At dawn Joe checked them into a suite at the Betsy Hotel, a quiet, cool space larger than Luna’s apartment. They left the lights on, but the solid raft of Joe’s back and his long-reaching arms surrounded her in darkness, and afterward she closed her eyes and slept as though she were at the bottom of the sea.
*
Joe told Luna everything. It was mundane and it was tragic. He’d fallen in love with Sandrine completely. After all the women, all the girlfriends, all the dates and hookups and one-night stands and never thinking it was enough. The more, more, more of it, skin, tongue, breast, pussy, my God, so many women, how could he choose just one? But everything about Sandrine was enough. Enough because hadn’t it become exhausting? It came down to the smells, the multitude of smells, all of them on him, bodies and perfume, the way a woman had one smell at her neck, another under her arms, another between her legs. And each woman was different! How could he keep up? He worried that he was losing it, his sense of smell, that soon every woman would register as the same, which seemed the worst kind of fate. With Sandrine he focused on each specific part of her: he knew what to expect on the inside of her wrist, her hair when they were going out. He found comfort in knowing with certainty who was beside him. In knowing what she wanted and what she could do. The knowing became more important than the surprise. He understood at last—at last!—what was enough.
But he had been wrong.
*
One night Donny followed Luna to the parking lot after her shift ended. It was 4:00 a.m., and a slight chill moved off the water. The restaurant’s dumpsters pulsed with stink. Usually Dima or Jorge walked her to her car, but tonight she’d been slow to clean up, slow to count her tips, and so Rodrigo left her the keys to lock up. Had Donny been watching the bar? How had he known?

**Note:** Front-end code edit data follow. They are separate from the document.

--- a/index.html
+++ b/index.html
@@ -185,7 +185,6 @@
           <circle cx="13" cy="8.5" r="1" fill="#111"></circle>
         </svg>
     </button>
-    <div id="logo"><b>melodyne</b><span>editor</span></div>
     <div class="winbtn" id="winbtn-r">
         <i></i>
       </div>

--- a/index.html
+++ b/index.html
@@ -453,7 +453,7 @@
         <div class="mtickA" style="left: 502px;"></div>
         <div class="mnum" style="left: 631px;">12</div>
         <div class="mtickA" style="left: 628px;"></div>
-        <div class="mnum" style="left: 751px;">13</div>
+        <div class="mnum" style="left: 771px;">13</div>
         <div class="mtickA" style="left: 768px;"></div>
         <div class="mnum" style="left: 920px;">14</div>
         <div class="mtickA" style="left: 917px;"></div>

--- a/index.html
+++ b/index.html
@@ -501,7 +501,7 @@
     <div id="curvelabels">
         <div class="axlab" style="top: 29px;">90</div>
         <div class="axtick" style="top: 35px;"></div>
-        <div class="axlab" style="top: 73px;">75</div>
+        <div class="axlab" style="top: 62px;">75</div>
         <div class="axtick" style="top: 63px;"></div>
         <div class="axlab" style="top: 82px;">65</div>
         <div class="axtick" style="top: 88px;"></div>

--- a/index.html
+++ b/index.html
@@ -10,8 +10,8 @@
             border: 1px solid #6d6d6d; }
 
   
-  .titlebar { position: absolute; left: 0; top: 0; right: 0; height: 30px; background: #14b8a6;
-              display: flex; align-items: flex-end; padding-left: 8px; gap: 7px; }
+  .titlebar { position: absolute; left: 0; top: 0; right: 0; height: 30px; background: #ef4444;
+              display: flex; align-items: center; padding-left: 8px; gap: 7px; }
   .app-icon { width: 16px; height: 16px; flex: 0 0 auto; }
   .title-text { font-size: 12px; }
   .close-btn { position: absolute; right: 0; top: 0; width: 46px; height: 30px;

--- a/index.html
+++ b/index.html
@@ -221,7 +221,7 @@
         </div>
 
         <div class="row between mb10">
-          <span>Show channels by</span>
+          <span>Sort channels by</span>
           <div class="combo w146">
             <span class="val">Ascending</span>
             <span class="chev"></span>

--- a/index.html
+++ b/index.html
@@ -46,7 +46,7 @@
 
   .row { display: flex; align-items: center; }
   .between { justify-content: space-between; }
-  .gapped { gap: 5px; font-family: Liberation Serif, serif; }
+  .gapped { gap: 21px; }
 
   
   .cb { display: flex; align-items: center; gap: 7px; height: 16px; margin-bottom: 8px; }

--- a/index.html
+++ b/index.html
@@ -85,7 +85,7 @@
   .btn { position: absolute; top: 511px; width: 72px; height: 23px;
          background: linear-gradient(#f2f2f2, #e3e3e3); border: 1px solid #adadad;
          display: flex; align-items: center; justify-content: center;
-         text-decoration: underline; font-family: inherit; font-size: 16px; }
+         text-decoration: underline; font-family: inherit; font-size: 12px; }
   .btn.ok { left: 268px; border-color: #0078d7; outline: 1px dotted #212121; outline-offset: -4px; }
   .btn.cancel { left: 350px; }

“Luna,” he said. “It’s nice to see you.”
“Donny. It’s late. I’m going home. I’m tired.” She kept her voice steady. Donny’s gaze held a clear purpose that scared her, a sharpness that cut her into tiny, separable pieces. Behind her back Luna slid her hand into her purse and felt for her keys. Donny was roughly ten feet away, a distance covered in seconds if you moved fast. Luna remembered him as someone who worked out every day, and he still looked it: biceps that popped, thighs that pulled his jeans tight.
“You should get home, too,” Luna said. “Don’t you have work tomorrow? I’m sure you do.” Her hand closed around the keys, and she began to step backward to the car, a dented Subaru she’d bought last year. Two hundred twenty thousand miles, and still it ran like a dream.
“Nope,” Donny said, his voice friendly. “No work tomorrow. I’m partying all night. Come with me, Luna. Remember? Our parties?”